Costumo ler grifando os momentos mais marcantes nos livros, para ler depois, realimentar-me de algo que me fez bem ou que me despertou uma nova compreensão. Da mesma forma faço quando vejo filmes em casa. Se há palavras que me tocam o coração, paro o filme, repito a cena e anoto. Tenho um arquivo no computador chamado Palavras de Filmes. De vez em quando leio, e às vezes, encontro palavras que também servem para amigos. Compartilho com vocês.
Gilvan Almeida

P.S.: Agradeço a colaboração dos leitores com novas palavras de filmes para este post e, consequentemente, com meu arquivo.
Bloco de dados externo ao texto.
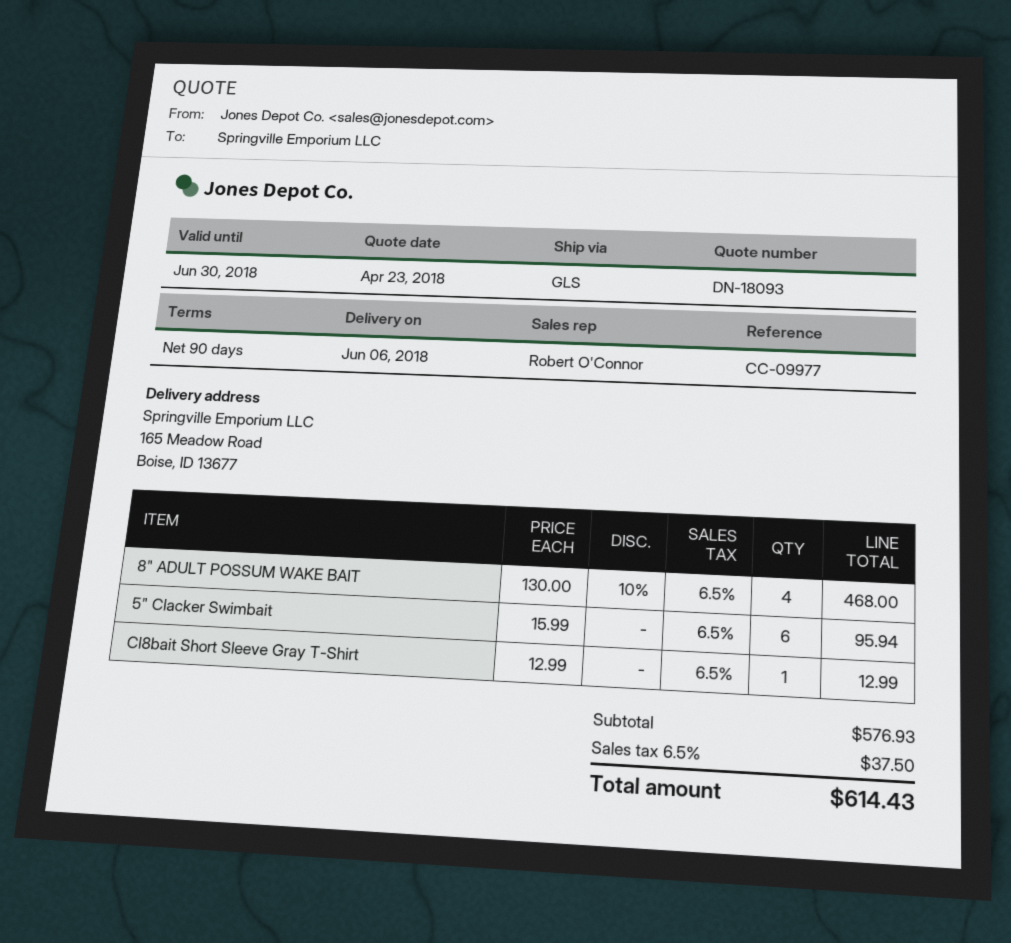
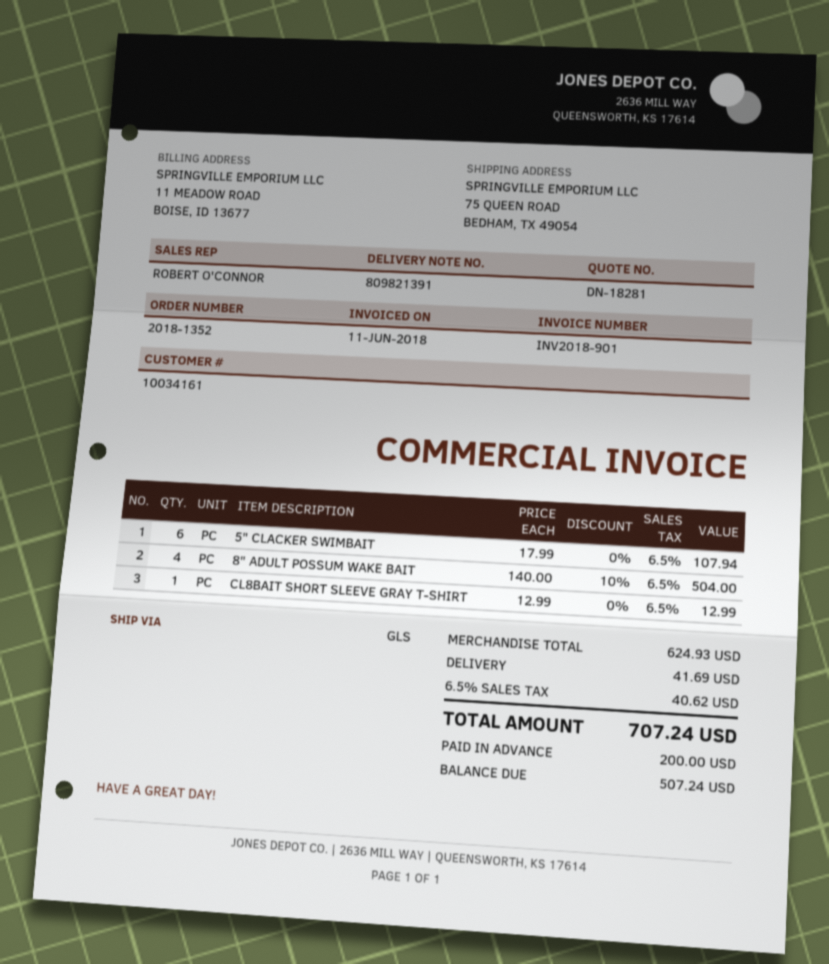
quote number: DN-18093 -> DN-18281
ship to: 165 Meadow Road, Boise, ID 13677 -> 75 QUEEN ROAD, BEDHAM, TX 49054
8" ADULT POSSUM WAKE BAIT: 4 x 130.00 - 10% = 468.00 -> 4 x 140.00 - 10% = 504.00
5" Clacker Swimbait: 6 x 15.99 = 95.94 -> 6 x 17.99 = 107.94
subtotal: 576.93 -> 624.93
shipping: none -> 41.69
tax: 6.5% = 37.50 -> 6.5% = 40.62
total: 614.43 -> 707.24

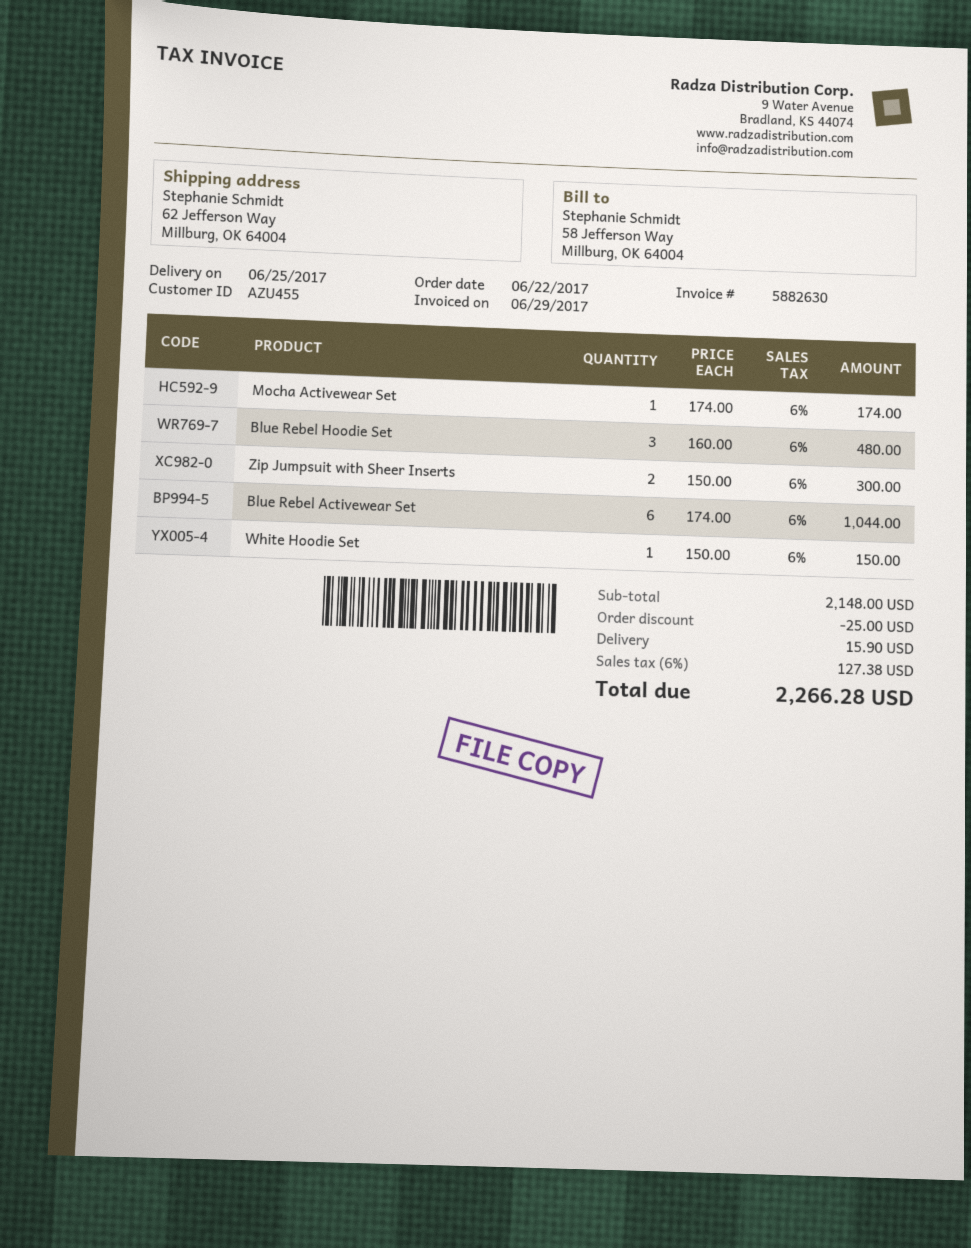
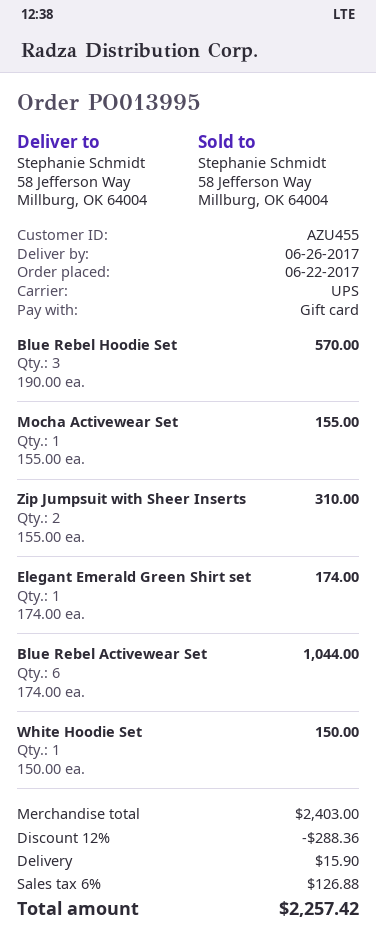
delivery date: 2017-06-25 -> 2017-06-26
ship to: 62 Jefferson Way, Millburg, OK 64004 -> 58 Jefferson Way, Millburg, OK 64004
Mocha Activewear Set: 1 x 174.00 = 174.00 -> 1 x 155.00 = 155.00
Blue Rebel Hoodie Set: 3 x 160.00 = 480.00 -> 3 x 190.00 = 570.00
Zip Jumpsuit with Sheer Inserts: 2 x 150.00 = 300.00 -> 2 x 155.00 = 310.00
Elegant Emerald Green Shirt set: none -> 1 x 174.00 = 174.00
subtotal: 2148.00 -> 2403.00
discount: 25.00 -> 288.36
tax: 6% = 127.38 -> 6% = 126.88
total: 2266.28 -> 2257.42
O amigo Marcos Afonso me lembrou desta frase simbólica do filme "O advogado do diabo": "A vaidade é o meu pecado predileto". Começaram a chegar mais palavras, então vou dar sequência no post, após o filme número 31.

1. Filme - Tinha que ser você:
O ex dizendo para a ex, no casamento da filha de ambos:
- “ ...(você) sempre soube fazer com que me sentisse um lixo em 30 segundos...”

2. Filme - Elizabeth: a era de ouro.
"...Quando a tempestade irrompe, cada um age conforme sua natureza. Alguns ficam mudos de pavor. Alguns fogem. Alguns se escondem. E alguns abrem as asas como águias e alçam vôo..."

3. Filme - A ponte de San Luiz Rey:
Procurem a cena em que essas palavras são ditas:
-“Agora ele descobriu o segredo do qual não nos recuperamos. O de que mesmo no mais perfeito amor uma das pessoas ama menos do que a outra. Talvez não haja duas pessoas que se amem igualmente.”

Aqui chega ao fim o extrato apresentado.